_EXERCISE DIRECTIONS_
List each line of the data in which the string "message" appears.

Records from a collection
☆ ☆ ☆ ☆ ☆
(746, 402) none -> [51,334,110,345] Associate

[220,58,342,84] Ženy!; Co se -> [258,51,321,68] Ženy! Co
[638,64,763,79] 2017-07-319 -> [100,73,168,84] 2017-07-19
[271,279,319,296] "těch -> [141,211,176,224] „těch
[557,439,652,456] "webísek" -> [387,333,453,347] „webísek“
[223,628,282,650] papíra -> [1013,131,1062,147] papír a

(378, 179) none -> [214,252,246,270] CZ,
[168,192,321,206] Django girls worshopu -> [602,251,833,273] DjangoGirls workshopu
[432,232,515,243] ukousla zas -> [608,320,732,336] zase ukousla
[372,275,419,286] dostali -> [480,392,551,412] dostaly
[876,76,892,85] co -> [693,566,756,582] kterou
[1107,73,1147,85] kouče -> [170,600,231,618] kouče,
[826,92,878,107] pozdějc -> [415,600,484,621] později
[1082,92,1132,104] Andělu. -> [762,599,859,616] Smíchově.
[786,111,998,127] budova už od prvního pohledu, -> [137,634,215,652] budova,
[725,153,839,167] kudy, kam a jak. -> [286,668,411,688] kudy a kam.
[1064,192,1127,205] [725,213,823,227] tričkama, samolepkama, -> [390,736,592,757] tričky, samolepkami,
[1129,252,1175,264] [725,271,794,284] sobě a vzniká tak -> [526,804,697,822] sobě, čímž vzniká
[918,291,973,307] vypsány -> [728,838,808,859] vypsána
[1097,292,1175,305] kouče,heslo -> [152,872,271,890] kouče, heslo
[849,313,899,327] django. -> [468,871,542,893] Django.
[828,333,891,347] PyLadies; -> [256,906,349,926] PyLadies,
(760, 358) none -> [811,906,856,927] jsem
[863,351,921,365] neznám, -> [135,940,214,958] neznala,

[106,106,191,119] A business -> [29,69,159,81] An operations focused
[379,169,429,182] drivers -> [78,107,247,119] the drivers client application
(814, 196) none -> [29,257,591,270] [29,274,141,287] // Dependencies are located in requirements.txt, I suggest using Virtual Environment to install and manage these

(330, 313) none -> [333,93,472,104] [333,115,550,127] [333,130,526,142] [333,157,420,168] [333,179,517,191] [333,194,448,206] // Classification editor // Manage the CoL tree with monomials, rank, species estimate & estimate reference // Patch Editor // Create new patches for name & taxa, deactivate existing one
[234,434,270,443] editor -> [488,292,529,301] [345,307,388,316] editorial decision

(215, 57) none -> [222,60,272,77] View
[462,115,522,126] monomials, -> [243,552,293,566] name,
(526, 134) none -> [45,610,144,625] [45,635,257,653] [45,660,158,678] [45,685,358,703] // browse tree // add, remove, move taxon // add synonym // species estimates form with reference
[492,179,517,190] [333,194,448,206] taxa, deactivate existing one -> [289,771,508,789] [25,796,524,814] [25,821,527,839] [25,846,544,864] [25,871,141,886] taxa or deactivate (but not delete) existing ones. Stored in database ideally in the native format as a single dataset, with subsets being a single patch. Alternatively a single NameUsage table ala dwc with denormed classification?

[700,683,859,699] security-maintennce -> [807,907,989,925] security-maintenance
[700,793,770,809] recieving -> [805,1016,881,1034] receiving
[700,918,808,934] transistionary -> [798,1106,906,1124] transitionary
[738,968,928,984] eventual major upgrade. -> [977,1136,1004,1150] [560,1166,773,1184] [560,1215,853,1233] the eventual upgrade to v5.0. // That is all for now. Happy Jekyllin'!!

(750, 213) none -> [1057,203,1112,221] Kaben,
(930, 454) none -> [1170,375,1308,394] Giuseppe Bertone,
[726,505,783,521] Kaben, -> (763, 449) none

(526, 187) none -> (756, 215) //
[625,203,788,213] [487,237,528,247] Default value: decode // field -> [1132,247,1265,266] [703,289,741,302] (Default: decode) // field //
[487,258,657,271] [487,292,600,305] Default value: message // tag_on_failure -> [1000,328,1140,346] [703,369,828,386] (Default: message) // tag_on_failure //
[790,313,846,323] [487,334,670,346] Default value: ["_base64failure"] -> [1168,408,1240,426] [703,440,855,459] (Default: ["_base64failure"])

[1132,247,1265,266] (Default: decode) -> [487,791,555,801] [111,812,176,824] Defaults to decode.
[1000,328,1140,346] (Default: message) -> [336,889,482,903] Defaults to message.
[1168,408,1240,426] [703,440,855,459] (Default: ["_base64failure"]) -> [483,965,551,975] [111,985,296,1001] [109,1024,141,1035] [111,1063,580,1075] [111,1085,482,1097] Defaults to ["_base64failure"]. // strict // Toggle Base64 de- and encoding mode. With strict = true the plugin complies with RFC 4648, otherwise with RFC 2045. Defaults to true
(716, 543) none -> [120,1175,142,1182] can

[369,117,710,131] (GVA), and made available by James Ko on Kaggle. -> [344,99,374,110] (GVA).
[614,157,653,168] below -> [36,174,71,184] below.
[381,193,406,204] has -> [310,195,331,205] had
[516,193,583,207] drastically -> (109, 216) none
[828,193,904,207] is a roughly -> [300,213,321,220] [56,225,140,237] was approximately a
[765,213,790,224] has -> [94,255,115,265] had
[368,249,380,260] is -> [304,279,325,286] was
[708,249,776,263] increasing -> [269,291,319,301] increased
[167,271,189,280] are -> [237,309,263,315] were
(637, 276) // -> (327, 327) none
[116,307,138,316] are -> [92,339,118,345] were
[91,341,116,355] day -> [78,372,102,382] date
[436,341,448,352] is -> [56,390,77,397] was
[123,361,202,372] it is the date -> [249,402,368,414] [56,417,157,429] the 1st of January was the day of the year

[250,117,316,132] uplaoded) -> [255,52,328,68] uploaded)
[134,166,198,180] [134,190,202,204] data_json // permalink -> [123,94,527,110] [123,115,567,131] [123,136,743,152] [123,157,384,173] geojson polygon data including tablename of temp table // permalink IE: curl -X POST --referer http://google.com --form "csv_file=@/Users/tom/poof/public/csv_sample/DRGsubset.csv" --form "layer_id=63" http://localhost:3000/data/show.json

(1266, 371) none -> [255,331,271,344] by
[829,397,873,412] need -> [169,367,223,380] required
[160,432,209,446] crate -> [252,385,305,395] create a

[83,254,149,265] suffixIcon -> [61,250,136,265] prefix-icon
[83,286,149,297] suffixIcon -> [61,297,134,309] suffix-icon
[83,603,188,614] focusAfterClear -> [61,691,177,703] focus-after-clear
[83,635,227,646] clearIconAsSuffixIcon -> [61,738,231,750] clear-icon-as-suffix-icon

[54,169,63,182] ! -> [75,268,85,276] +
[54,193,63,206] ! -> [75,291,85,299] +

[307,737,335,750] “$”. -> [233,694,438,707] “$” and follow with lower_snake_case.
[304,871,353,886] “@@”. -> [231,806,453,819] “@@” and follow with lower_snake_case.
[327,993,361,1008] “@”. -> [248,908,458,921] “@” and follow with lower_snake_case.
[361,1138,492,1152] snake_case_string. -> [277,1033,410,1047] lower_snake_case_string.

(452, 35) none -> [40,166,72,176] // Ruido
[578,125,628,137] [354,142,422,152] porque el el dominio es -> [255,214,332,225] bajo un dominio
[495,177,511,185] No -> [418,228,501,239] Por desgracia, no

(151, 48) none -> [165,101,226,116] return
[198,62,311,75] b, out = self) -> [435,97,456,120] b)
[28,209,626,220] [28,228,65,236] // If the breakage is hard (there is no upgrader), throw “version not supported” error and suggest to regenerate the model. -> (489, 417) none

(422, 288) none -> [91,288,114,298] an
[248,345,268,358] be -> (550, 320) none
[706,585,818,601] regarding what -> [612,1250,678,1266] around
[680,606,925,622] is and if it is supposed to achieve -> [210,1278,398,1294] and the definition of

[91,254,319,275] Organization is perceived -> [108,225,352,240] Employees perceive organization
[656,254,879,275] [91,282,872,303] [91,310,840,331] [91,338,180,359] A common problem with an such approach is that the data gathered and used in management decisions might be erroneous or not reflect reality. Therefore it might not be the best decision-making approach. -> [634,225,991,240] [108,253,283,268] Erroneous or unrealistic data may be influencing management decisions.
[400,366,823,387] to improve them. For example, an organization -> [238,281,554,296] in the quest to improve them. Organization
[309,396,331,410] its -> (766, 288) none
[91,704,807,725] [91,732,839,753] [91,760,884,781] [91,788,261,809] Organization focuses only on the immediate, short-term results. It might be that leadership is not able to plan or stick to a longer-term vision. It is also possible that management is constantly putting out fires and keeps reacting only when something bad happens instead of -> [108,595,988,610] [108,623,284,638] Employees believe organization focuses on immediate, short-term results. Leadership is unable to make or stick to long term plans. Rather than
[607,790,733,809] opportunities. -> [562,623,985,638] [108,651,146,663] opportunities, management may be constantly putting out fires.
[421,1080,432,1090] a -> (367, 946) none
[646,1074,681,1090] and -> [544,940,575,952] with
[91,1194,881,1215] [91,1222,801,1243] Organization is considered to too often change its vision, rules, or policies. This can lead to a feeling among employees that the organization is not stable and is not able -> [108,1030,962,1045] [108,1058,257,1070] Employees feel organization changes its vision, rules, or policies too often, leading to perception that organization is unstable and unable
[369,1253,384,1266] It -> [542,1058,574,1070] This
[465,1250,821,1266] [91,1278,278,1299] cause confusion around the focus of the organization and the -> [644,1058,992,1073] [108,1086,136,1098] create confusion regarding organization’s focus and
☆ ☆ ☆ ☆ ☆
_RESULT_
[487,258,657,271] [487,292,600,305] Default value: message // tag_on_failure -> [1000,328,1140,346] [703,369,828,386] (Default: message) // tag_on_failure //
[1000,328,1140,346] (Default: message) -> [336,889,482,903] Defaults to message.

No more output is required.